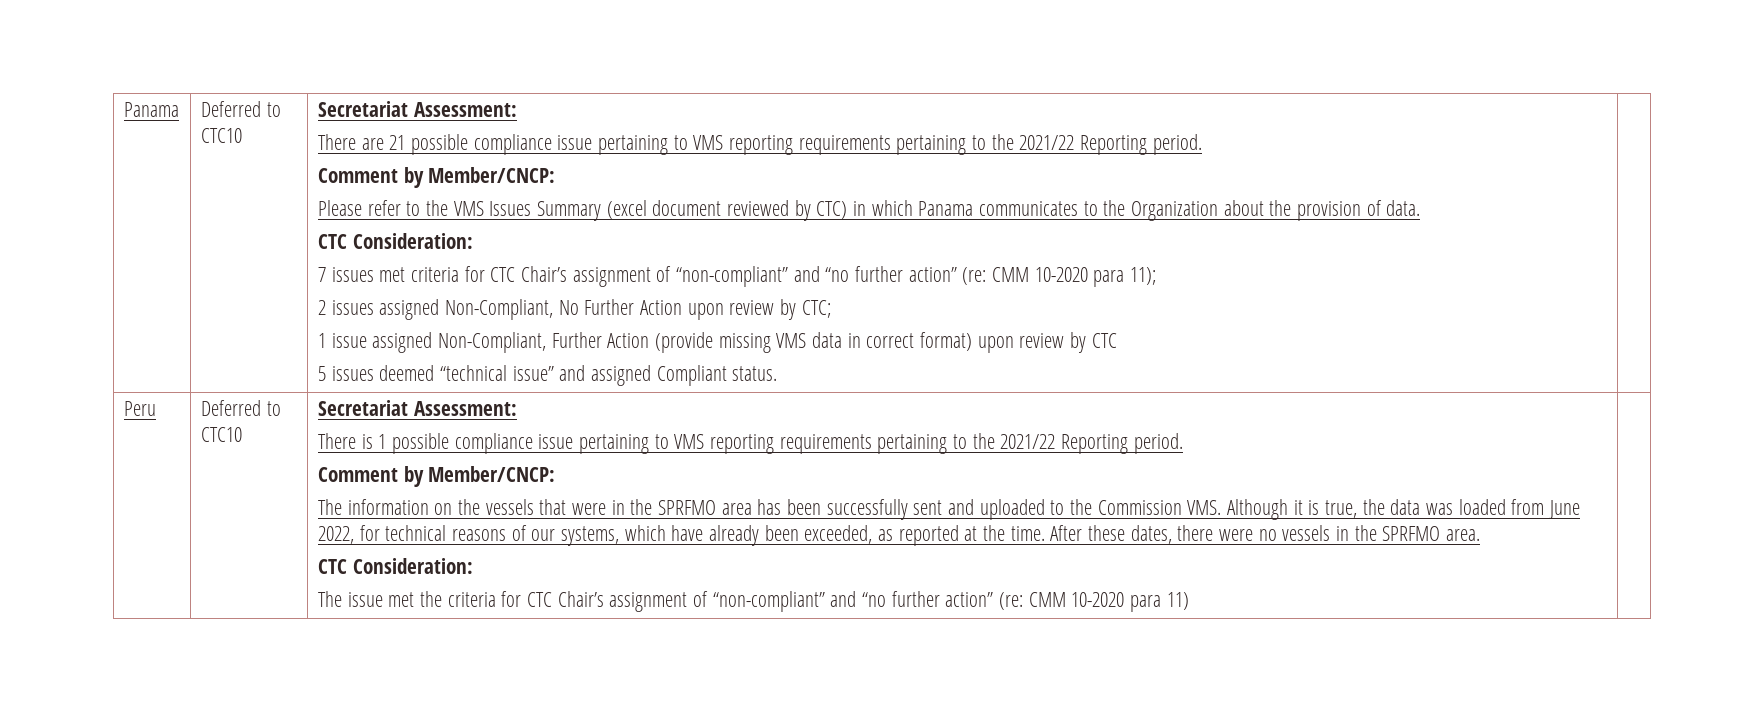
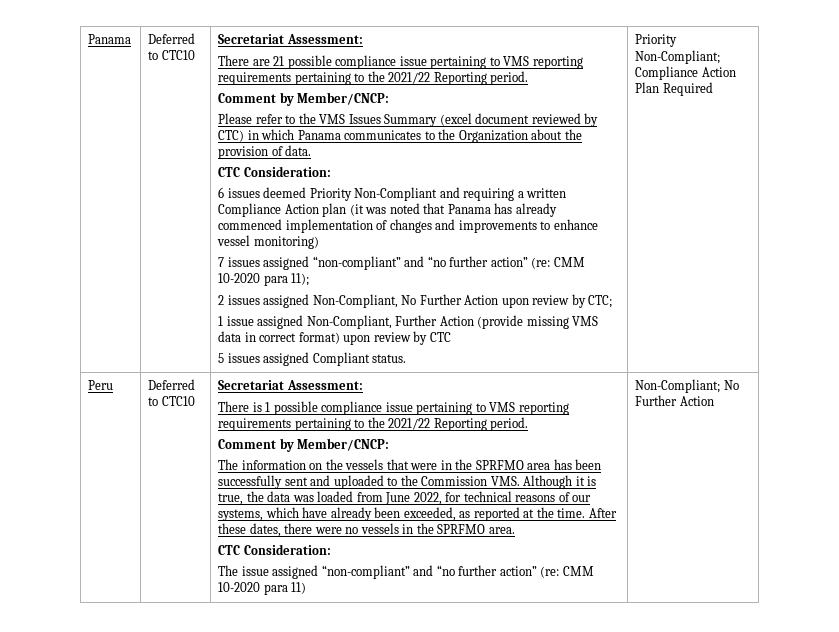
- 7 issues met criteria for CTC Chair’s assignment of “non-compliant” and “no further action” (re: CMM 10-2020 para 11);
+ 6 issues deemed Priority Non-Compliant and requiring a written Compliance Action plan (it was noted that Panama has already commenced implementation of changes and improvements to enhance vessel monitoring)
+ 7 issues assigned “non-compliant” and “no further action” (re: CMM 10-2020 para 11);
- 5 issues deemed “technical issue” and assigned Compliant status.
+ 5 issues assigned Compliant status.
+ Priority Non-Compliant; Compliance Action Plan Required
- The issue met the criteria for CTC Chair’s assignment of “non-compliant” and “no further action” (re: CMM 10-2020 para 11)
+ The issue assigned “non-compliant” and “no further action” (re: CMM 10-2020 para 11)
+ Non-Compliant; No Further Action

- _Problem description_
When the records above are checked line by line, how many lines contain the word "status"? Please give only that number.

- _Your solution_
2